Work to complete: Could you repeat all of the entries exactly, leaving out any pictures?

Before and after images
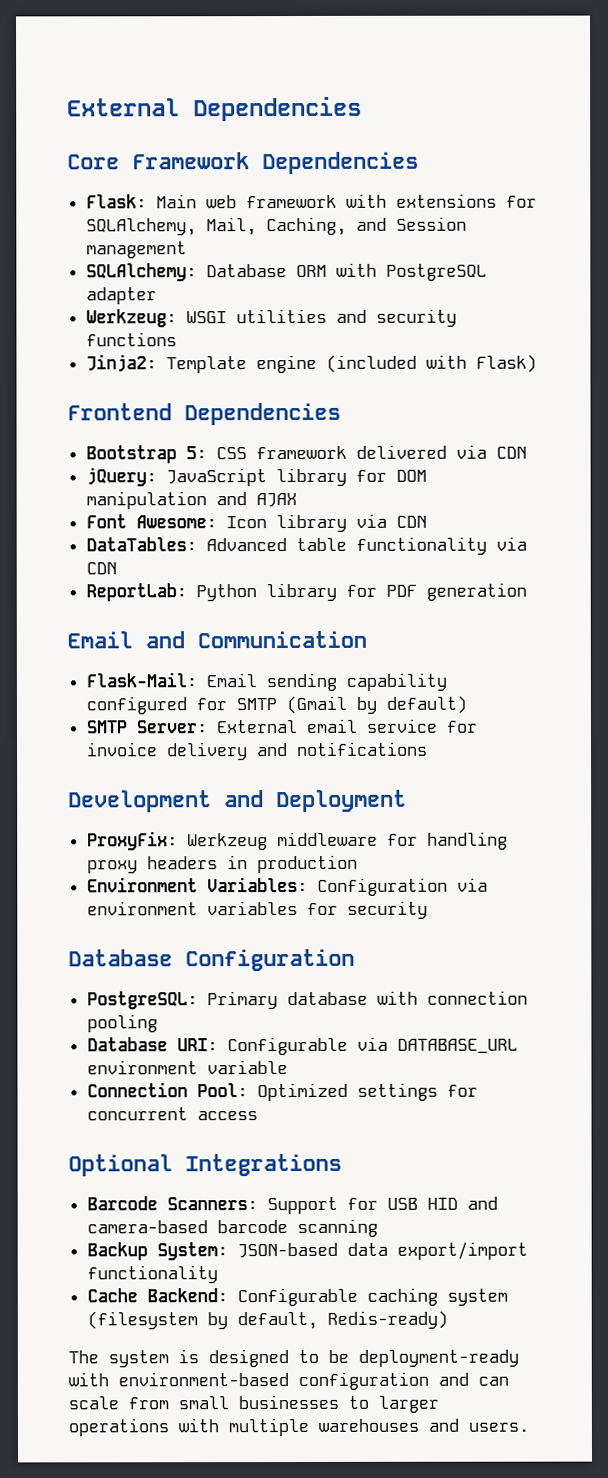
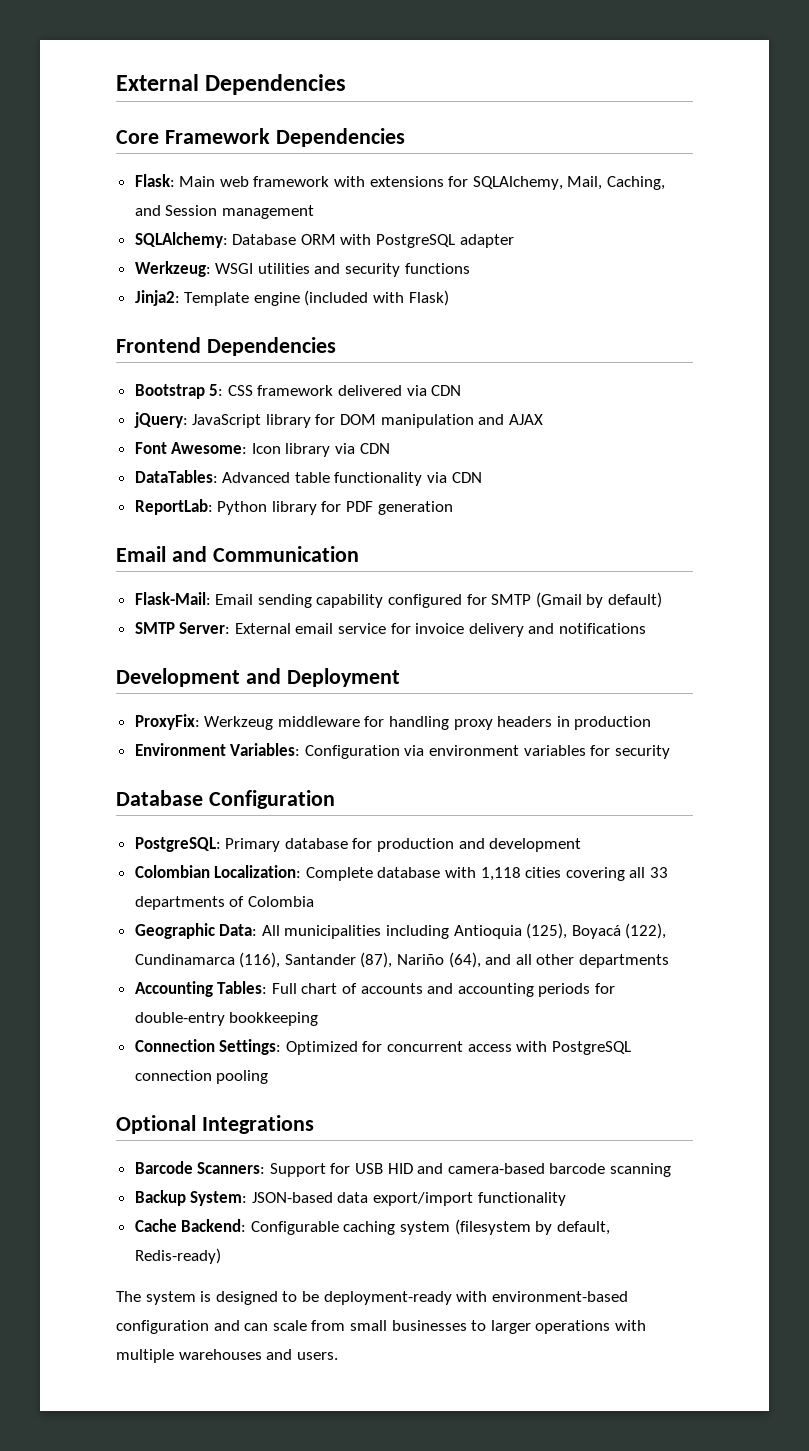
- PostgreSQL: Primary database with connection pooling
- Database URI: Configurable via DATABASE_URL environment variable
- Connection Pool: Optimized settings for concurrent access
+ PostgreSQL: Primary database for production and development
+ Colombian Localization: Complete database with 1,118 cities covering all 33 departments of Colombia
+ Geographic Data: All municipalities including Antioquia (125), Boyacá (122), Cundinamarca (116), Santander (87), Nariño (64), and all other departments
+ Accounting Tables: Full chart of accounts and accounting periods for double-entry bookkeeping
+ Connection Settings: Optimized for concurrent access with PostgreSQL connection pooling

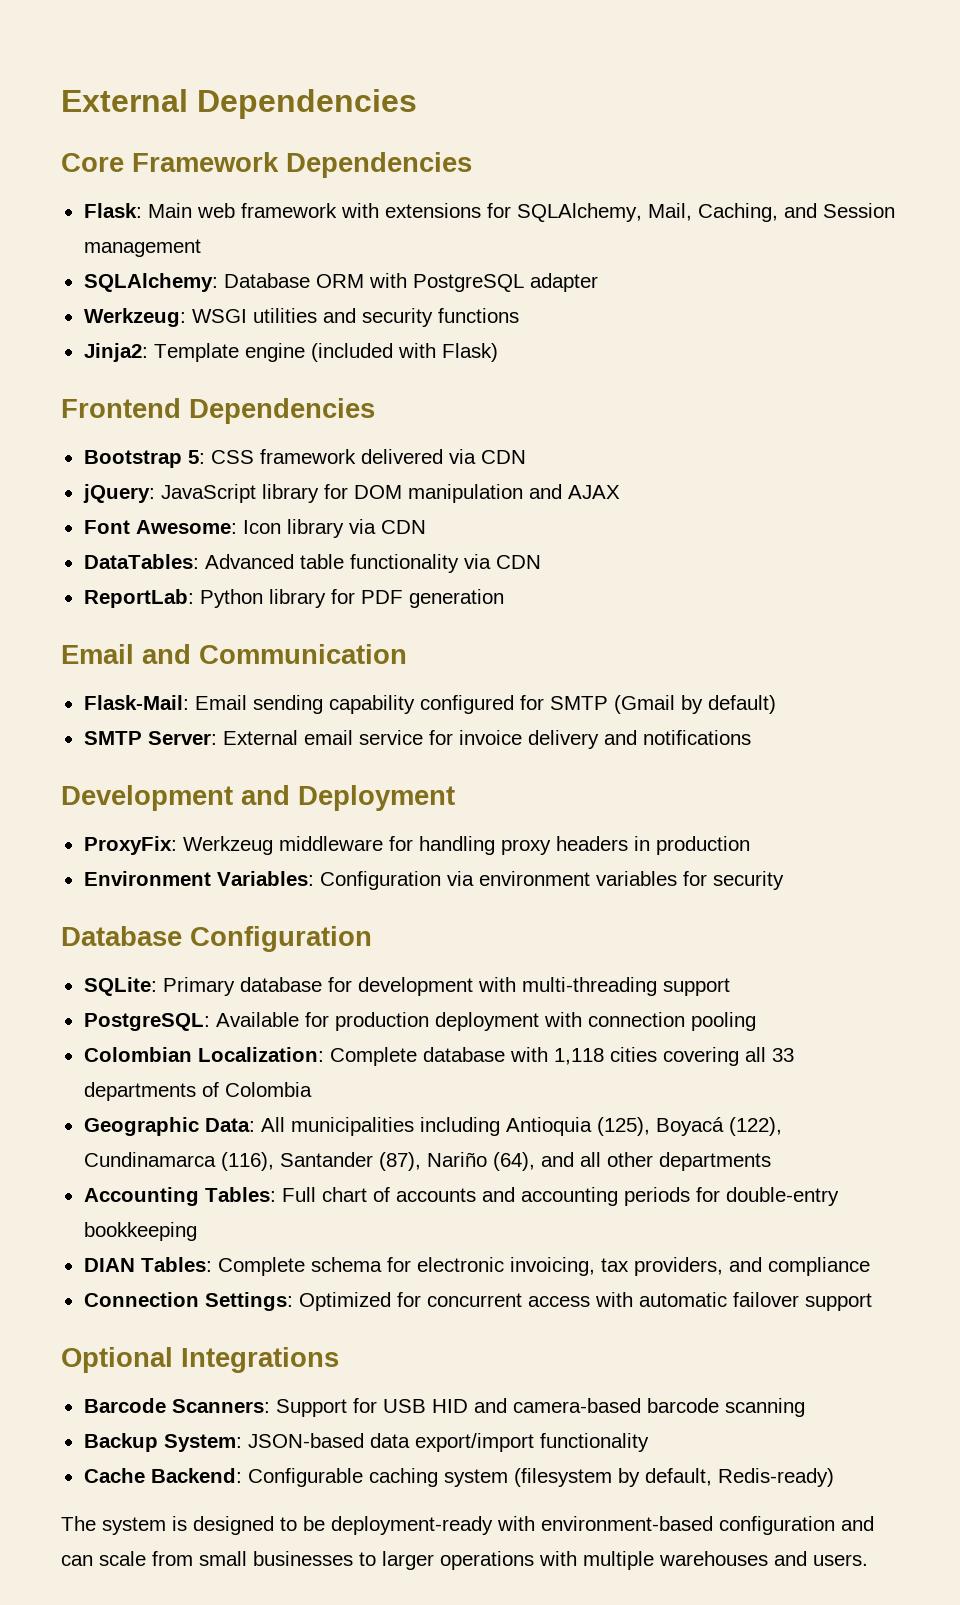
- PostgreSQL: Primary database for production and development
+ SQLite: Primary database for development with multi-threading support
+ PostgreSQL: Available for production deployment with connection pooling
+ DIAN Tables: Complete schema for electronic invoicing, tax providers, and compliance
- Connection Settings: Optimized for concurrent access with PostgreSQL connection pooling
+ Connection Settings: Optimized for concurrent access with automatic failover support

Finished exercise:
- PostgreSQL: Primary database with connection pooling
- Database URI: Configurable via DATABASE_URL environment variable
- Connection Pool: Optimized settings for concurrent access
+ PostgreSQL: Primary database for production and development
+ Colombian Localization: Complete database with 1,118 cities covering all 33 departments of Colombia
+ Geographic Data: All municipalities including Antioquia (125), Boyacá (122), Cundinamarca (116), Santander (87), Nariño (64), and all other departments
+ Accounting Tables: Full chart of accounts and accounting periods for double-entry bookkeeping
+ Connection Settings: Optimized for concurrent access with PostgreSQL connection pooling

- PostgreSQL: Primary database for production and development
+ SQLite: Primary database for development with multi-threading support
+ PostgreSQL: Available for production deployment with connection pooling
+ DIAN Tables: Complete schema for electronic invoicing, tax providers, and compliance
- Connection Settings: Optimized for concurrent access with PostgreSQL connection pooling
+ Connection Settings: Optimized for concurrent access with automatic failover support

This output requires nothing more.